Brigadier General Fessenden reported to Major General Gillmore from
Winnsboro, South Carolina, July 19, as follows: "The spirit of the people,
especially in those districts not subject to the salutary influence of
General Sherman's army, is that of concealed and, in some instances, of
open hostility, though there are some who strive with honorable good faith
to promote a thorough reconciliation between the government and their
people. A spirit of bitterness and persecution manifests itself towards
the negroes. They are shot and abused outside the immediate protection of
our forces _by men who announce their determination to take the law into
their own hands, in defiance of our authority_. To protect the negro and
punish these still rebellious individuals it will be necessary to have
this country pretty thickly settled with soldiers." I received similar
verbal reports from other parts of South Carolina.
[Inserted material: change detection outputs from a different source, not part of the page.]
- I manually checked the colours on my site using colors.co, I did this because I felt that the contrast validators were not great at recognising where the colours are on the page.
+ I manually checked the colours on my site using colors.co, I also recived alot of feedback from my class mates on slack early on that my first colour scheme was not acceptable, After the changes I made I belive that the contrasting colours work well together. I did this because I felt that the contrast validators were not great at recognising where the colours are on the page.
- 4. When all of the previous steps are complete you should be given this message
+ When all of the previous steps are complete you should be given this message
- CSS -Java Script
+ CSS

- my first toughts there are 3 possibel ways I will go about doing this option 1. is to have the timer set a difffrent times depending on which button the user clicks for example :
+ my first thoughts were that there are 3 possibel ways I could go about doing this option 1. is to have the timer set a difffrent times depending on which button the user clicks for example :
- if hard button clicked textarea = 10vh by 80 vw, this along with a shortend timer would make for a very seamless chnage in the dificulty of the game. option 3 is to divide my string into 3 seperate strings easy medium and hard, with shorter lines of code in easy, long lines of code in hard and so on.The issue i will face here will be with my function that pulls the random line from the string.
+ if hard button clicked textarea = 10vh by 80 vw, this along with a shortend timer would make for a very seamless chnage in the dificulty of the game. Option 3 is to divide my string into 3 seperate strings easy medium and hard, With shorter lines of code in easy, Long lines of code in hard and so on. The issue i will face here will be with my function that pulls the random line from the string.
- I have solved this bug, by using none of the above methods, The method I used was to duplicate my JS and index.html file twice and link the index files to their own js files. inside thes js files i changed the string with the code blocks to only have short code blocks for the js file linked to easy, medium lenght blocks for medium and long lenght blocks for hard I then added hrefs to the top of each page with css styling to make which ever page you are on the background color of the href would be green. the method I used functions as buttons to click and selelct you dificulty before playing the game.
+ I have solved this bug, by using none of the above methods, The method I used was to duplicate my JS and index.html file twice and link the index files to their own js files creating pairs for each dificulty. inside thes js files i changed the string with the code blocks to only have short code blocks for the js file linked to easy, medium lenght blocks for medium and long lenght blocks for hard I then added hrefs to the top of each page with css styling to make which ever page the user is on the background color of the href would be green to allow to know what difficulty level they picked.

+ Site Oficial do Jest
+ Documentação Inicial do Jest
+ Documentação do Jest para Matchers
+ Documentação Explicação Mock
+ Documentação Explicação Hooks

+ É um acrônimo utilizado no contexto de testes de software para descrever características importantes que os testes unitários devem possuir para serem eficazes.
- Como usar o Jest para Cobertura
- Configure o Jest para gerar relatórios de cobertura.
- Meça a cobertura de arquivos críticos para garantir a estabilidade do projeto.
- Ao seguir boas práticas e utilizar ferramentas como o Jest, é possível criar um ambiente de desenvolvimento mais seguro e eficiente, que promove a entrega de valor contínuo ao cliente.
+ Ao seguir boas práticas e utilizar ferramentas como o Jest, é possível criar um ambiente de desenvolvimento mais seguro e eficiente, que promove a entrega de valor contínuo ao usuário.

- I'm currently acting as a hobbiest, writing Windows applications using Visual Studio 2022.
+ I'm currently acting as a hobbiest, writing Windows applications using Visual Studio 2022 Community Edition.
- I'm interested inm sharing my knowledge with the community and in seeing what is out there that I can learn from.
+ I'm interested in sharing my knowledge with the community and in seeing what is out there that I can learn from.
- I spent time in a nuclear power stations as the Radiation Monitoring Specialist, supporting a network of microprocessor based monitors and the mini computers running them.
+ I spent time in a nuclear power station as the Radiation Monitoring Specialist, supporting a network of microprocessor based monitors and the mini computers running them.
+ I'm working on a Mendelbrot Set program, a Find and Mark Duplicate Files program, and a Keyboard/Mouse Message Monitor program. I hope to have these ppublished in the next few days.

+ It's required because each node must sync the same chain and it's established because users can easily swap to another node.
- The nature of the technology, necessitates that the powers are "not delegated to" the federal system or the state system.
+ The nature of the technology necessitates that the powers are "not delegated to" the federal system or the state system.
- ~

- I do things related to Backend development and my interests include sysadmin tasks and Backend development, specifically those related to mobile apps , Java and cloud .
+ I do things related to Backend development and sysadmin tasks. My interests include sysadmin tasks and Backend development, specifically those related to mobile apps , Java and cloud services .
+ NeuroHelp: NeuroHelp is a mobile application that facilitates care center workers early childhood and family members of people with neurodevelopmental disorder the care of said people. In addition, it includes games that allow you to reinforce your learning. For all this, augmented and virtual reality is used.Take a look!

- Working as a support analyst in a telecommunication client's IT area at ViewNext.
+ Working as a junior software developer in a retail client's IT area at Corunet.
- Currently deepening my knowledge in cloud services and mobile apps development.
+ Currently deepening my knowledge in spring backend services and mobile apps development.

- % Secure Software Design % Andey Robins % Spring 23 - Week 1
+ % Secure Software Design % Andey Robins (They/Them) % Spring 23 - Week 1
To show the hopes still
indulged in by some, I may mention that one of the sub-district
commanders, as he himself informed me, knew planters within the limits of
his command who had made contracts with their former slaves _avowedly_ for
the object of keeping them together on their plantations, so that they
might have them near at hand, and thus more easily reduce them to their
former condition, when, after the restoration of the civil power, the
"unconstitutional emancipation proclamation" would be set aside.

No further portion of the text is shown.